Activity: The lines below, from the one containing "padding: 8px 6px" through the one containing "width: 298px ->", should be set down exactly, with no pictures and nothing else.

***** Data shown

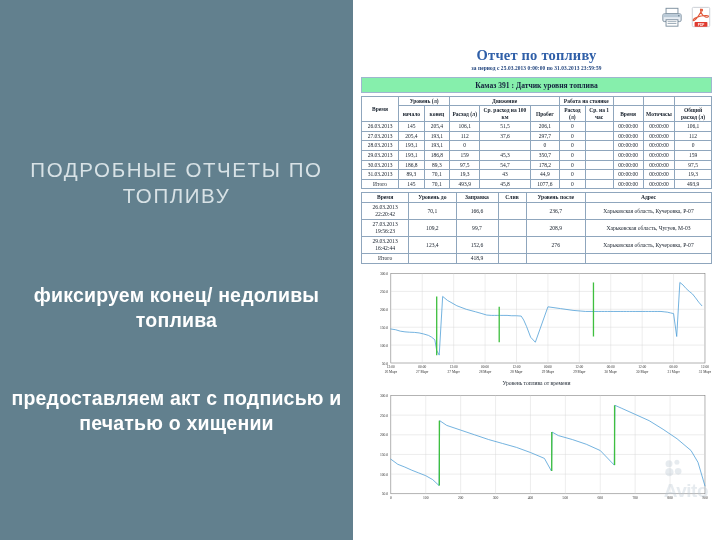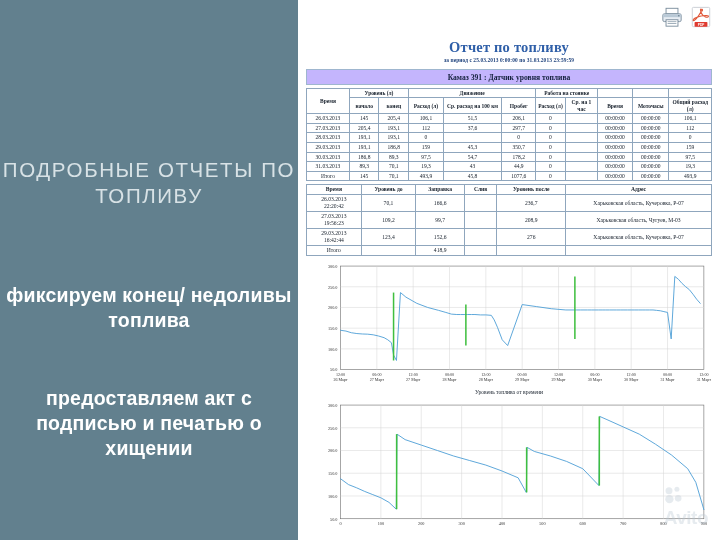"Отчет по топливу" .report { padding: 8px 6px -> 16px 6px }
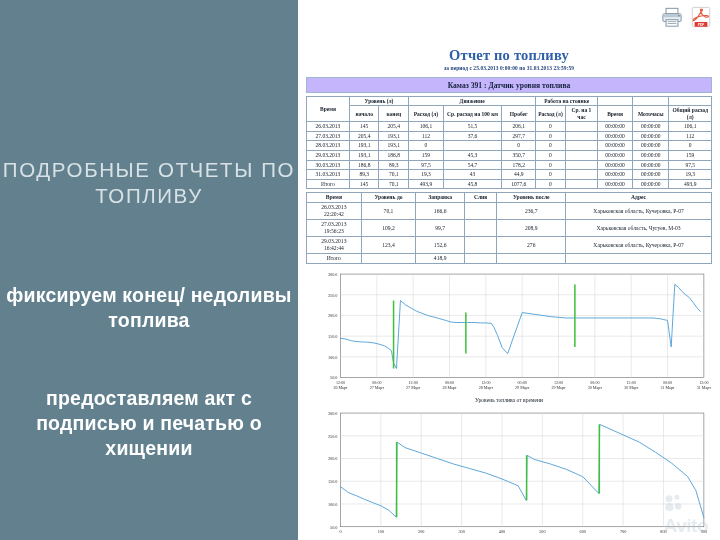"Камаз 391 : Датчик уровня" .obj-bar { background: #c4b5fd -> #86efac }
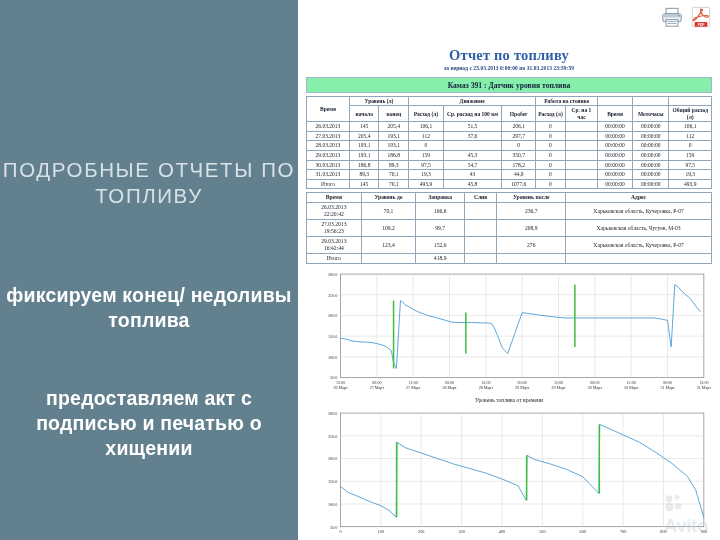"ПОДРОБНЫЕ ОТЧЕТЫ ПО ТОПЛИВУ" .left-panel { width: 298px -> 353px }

**********
***** Data shown

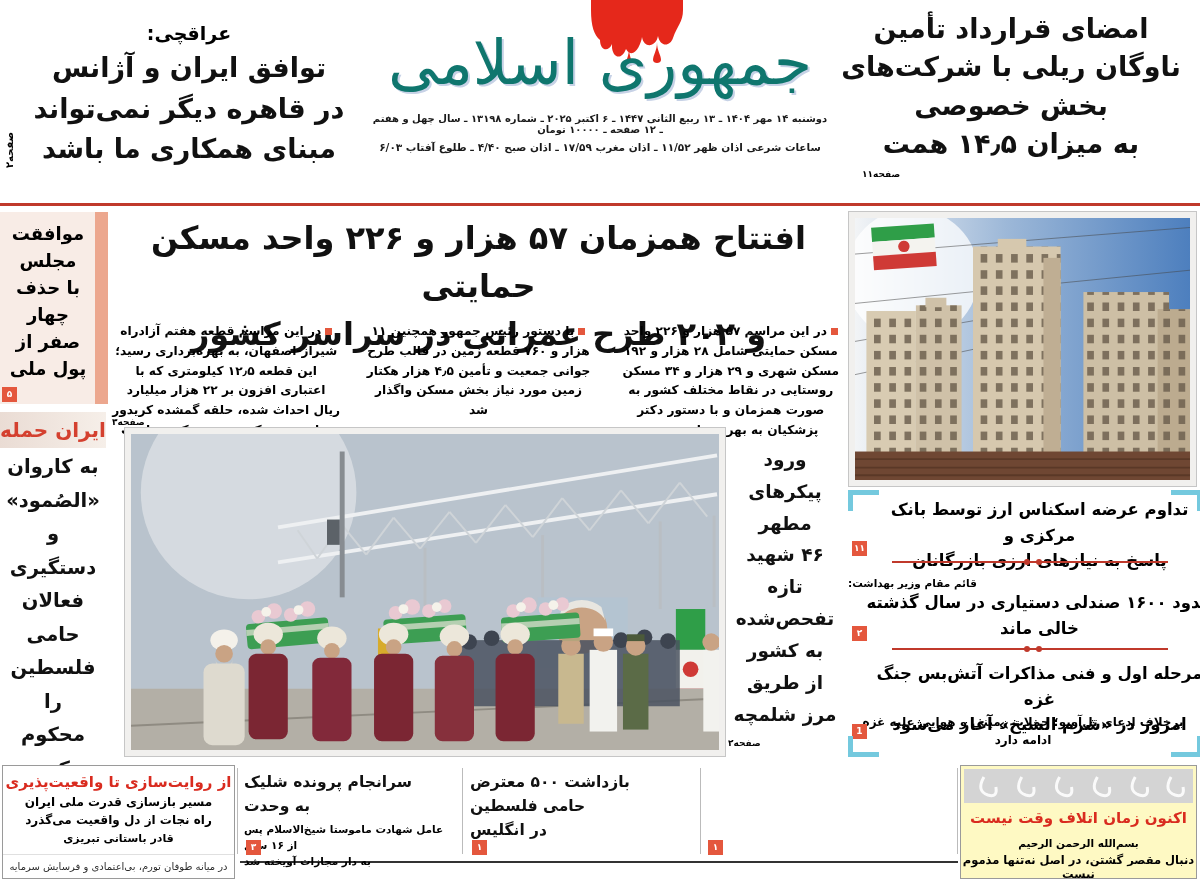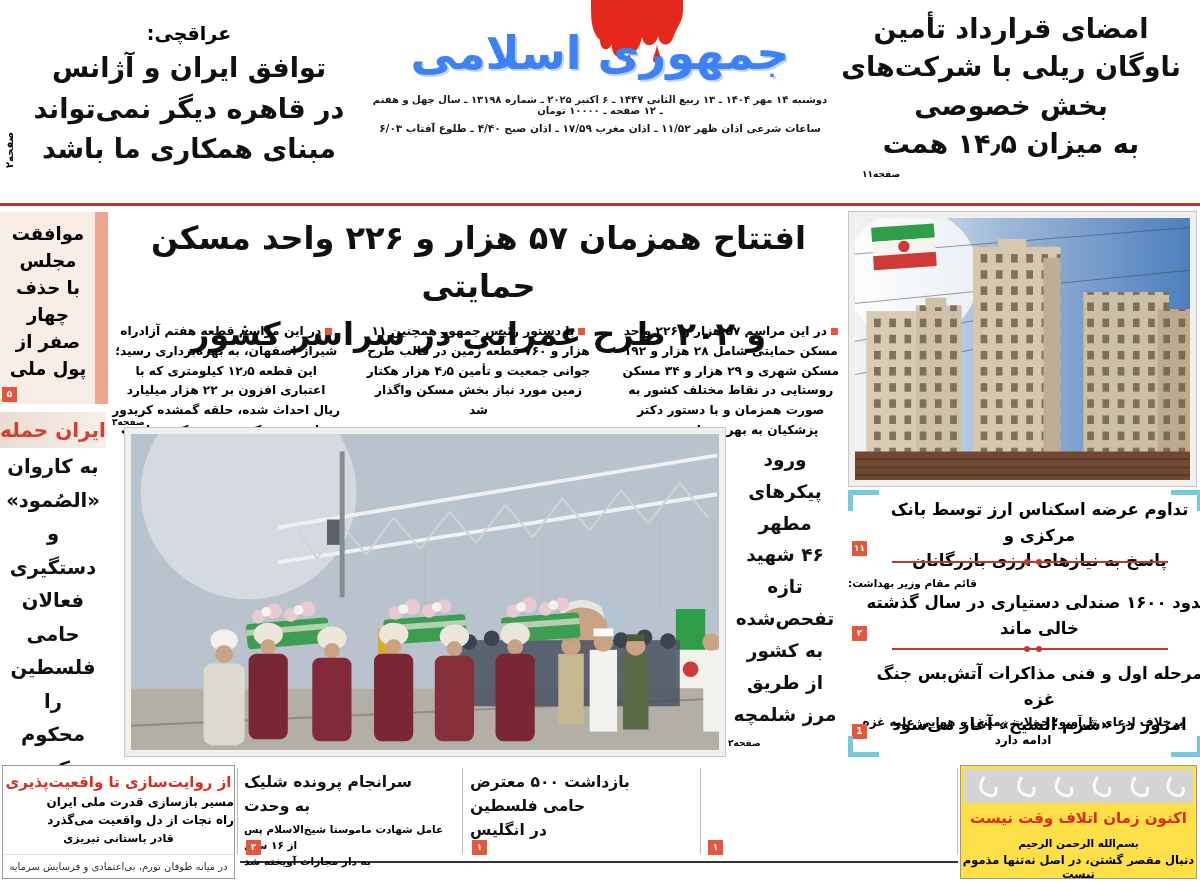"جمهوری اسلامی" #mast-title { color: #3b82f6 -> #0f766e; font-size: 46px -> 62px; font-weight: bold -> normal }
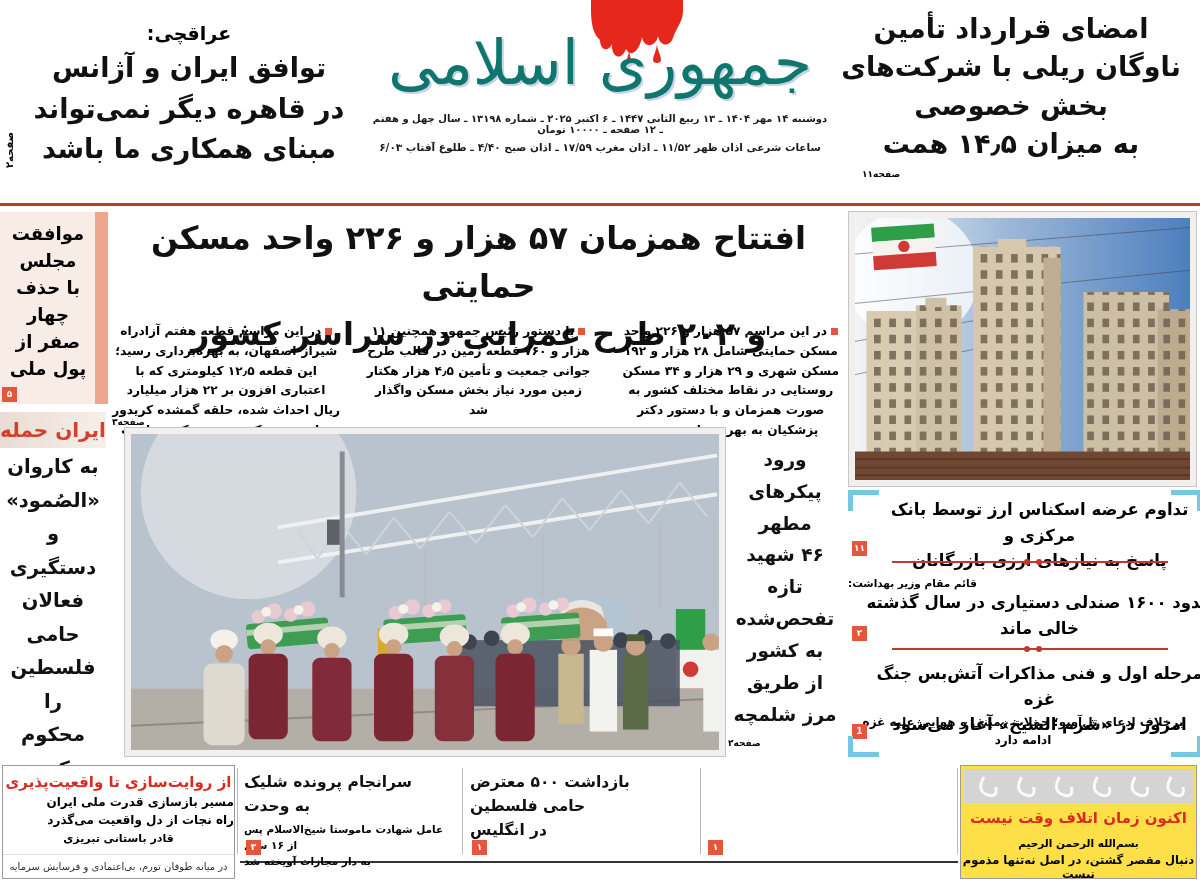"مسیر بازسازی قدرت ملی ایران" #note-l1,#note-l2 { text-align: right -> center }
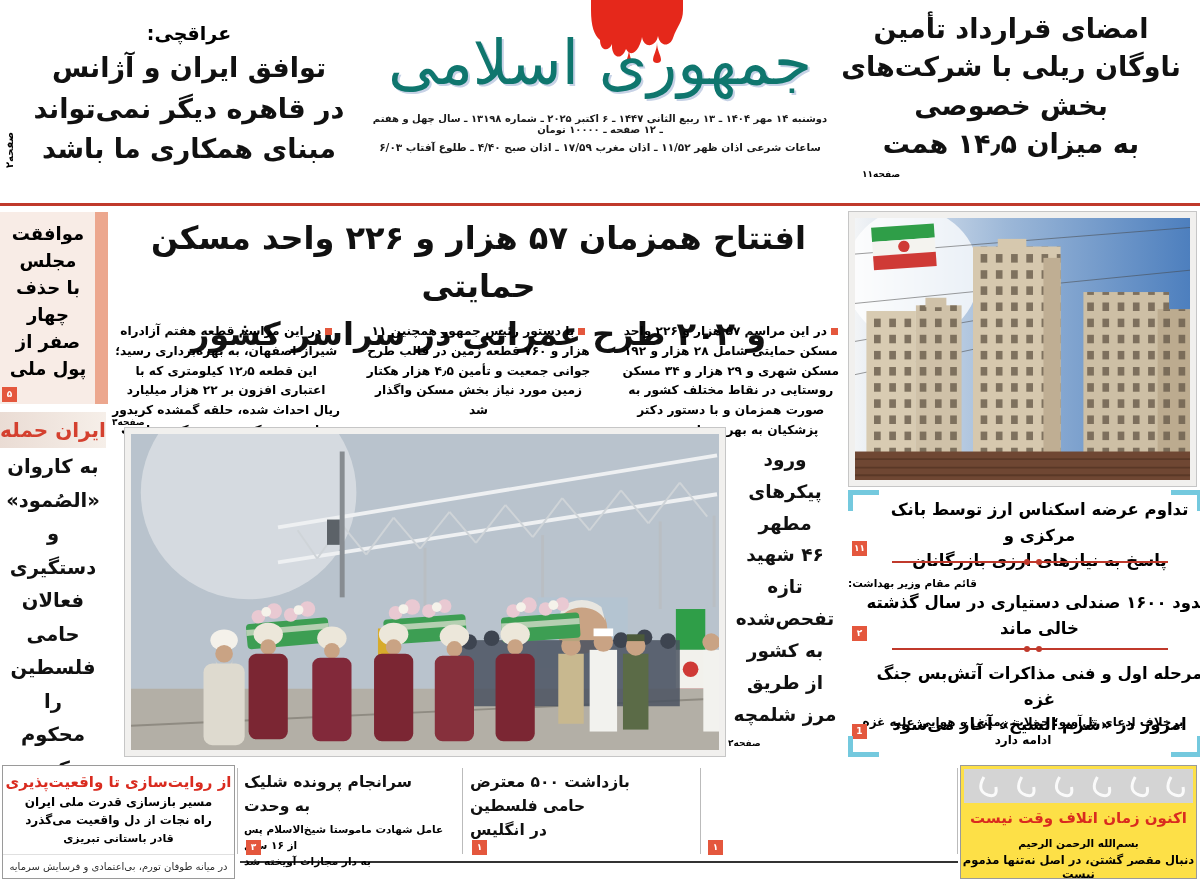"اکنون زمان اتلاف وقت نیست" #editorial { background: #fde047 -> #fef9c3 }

**********

Answer for this exercise:
"Отчет по топливу" .report { padding: 8px 6px -> 16px 6px }
"Камаз 391 : Датчик уровня" .obj-bar { background: #c4b5fd -> #86efac }
"ПОДРОБНЫЕ ОТЧЕТЫ ПО ТОПЛИВУ" .left-panel { width: 298px -> 353px }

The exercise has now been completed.